Danaus shook his head. ‘He still lives, Majesty. But I fear …’
‘Not long?’
‘No, Majesty.’
‘Is he in pain?’
‘No, Majesty.’
‘Can you do anything for him?’
‘We have introduced support elementals into his blood. They have raised his energy levels slightly. He continues to refuse stasis. Apart from pain control, there is nothing else we can do. I fear a cure for the condition eludes us. And even if one were discovered tomorrow ’ He hesitated.
‘You think it might be too late?’
‘Yes, Majesty.’
‘I want to see him,’ Blue said.
A pained
expression crawled across Danaus’s fleshy features. ‘Majesty, his condition has deteriorated considerably since his second bout of temporal fever.

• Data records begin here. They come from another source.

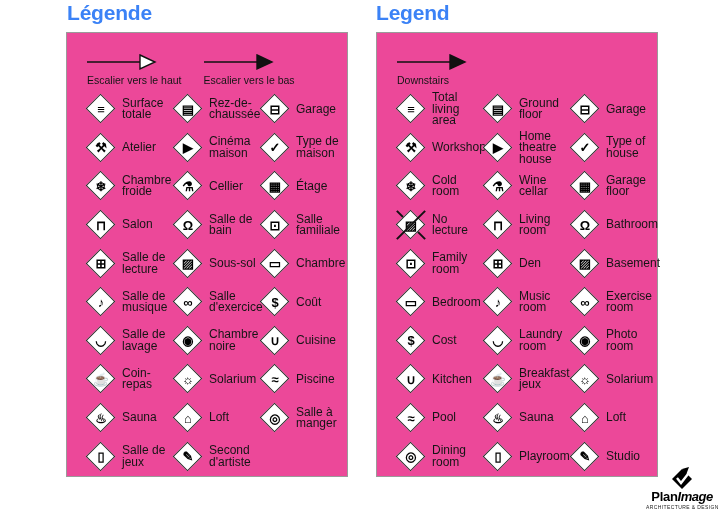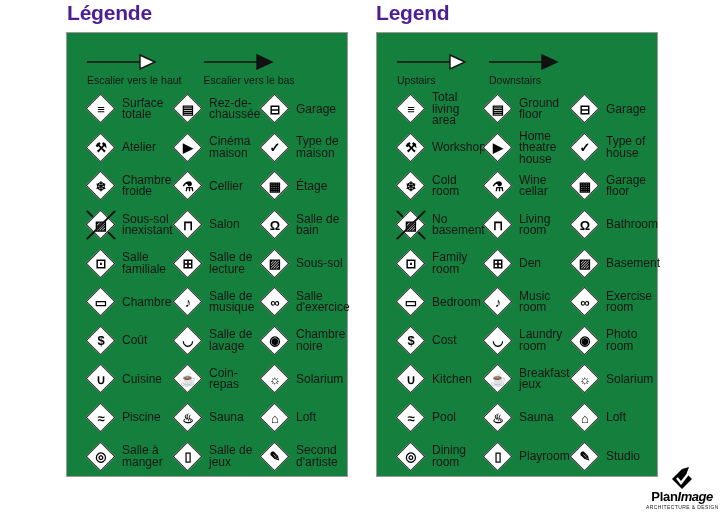"Légende" .panel-title { color: #4c1d95 -> #3b82f6 }
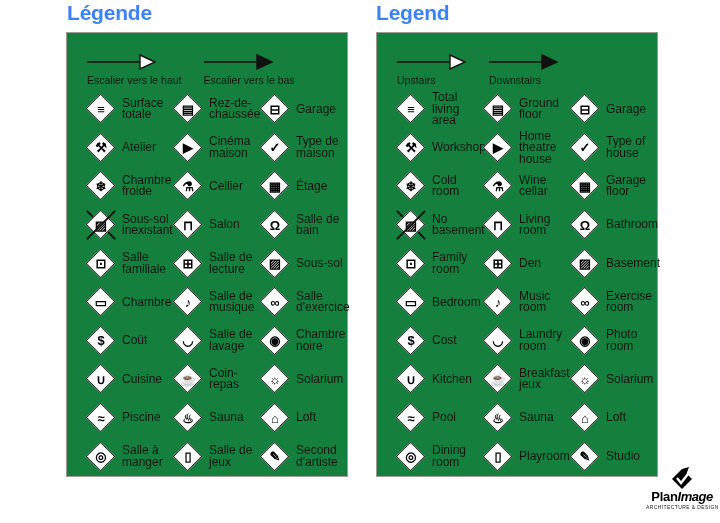"Escalier vers le haut" .panel { background: #15803d -> #ec4899 }
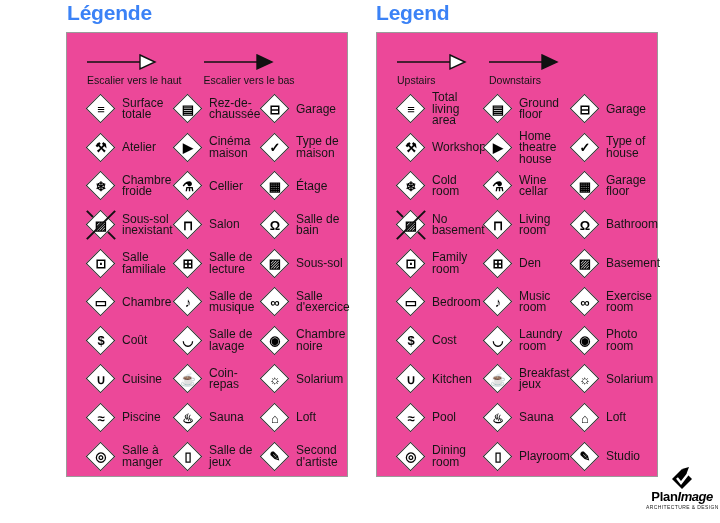"Upstairs" div.arrow-group { html: <div> <span> <svg> <line></line> <polygon></polygon> </svg> </span> <span>Upstairs</span> </div> -> none }
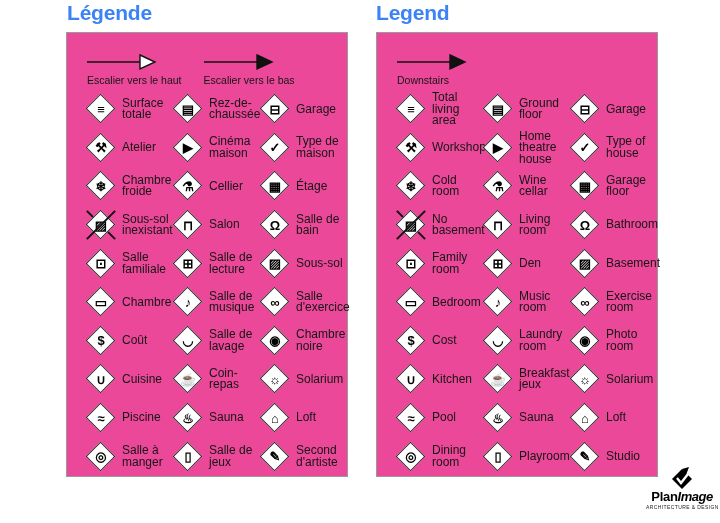"Sous-sol inexistant" div.item { html: <div> <span> <span></span> <span>▨</span> </span> <span>Sous-sol inexistant</span> </div> -> none }
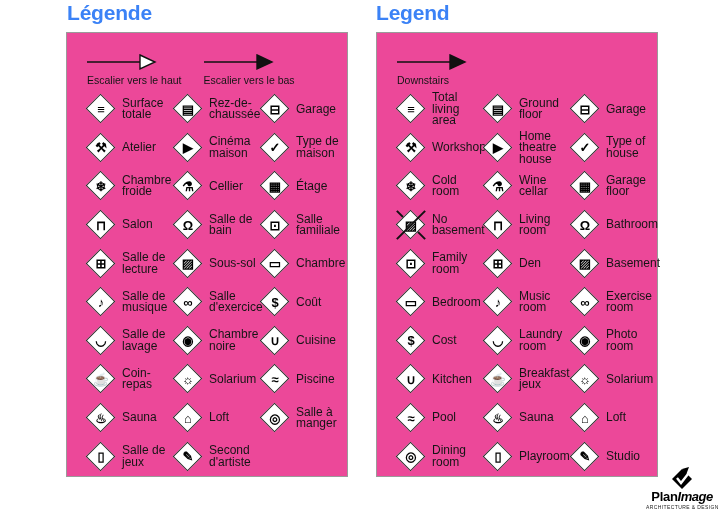"No basement" span.ilabel { text: basement -> lecture }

I fear the sight of him might prove distressing to Your Majesty …’
‘I’m sure you’re right, Chief Wizard Surgeon Healer,’ Blue said shortly, ‘but I still want to see him.’ Before he could protest further, she swept past him to hurry up the steps of the Palace.
As they followed in her wake, one of her guardian demons, perhaps sensing her dislike of the man’s pomposity, turned round to bite him in the bottom.
There were flowers in the sickroom, but the place smelled of old age and decay. Mr Fogarty was sitting up in bed, propped by a mountain of pillows. Madame Cardui was seated in a chair beside him, holding his hand, but apparently asleep. Despite the Surgeon Healer’s warning, Blue was shocked by his appearance. He’d always been a thin man, but now he was cadaverous. His skin stretched parchment-thin across his skull, his lips were drawn back over discoloured teeth and his eyes looked huge, yet sunken. She could count no fewer than seven glass containers of healing elementals on the shelf above his head. The creatures swam down translucent tubes to enter his body at the top of his spine. She suspected they were the only things keeping him alive.
All the same, his voice sounded strong as he shook Madame Cardui’s hand and said, ‘Wake up, darling Queen Blue’s here.’
Madame Cardui’s eyes jerked open. After a moment of obvious disorientation, she scrambled to her feet. ‘Oh, forgive me, my deeah – I must have nodded off.’ She gestured to the chair she’d just vacated. ‘Please sit down, Your Majesty.’ Some of the spirit returned to her eyes and she added, ‘Perhaps you can talk some sense into this old fool.’
‘Do sit, Madame Cynthia,’ Blue said. Although her spymaster hadn’t contracted the temporal fever, she was looking almost as old as the Gatekeeper. She must be worried out of her mind about losing him. To Mr Fogarty, Blue said, ‘How are you, Gatekeeper?’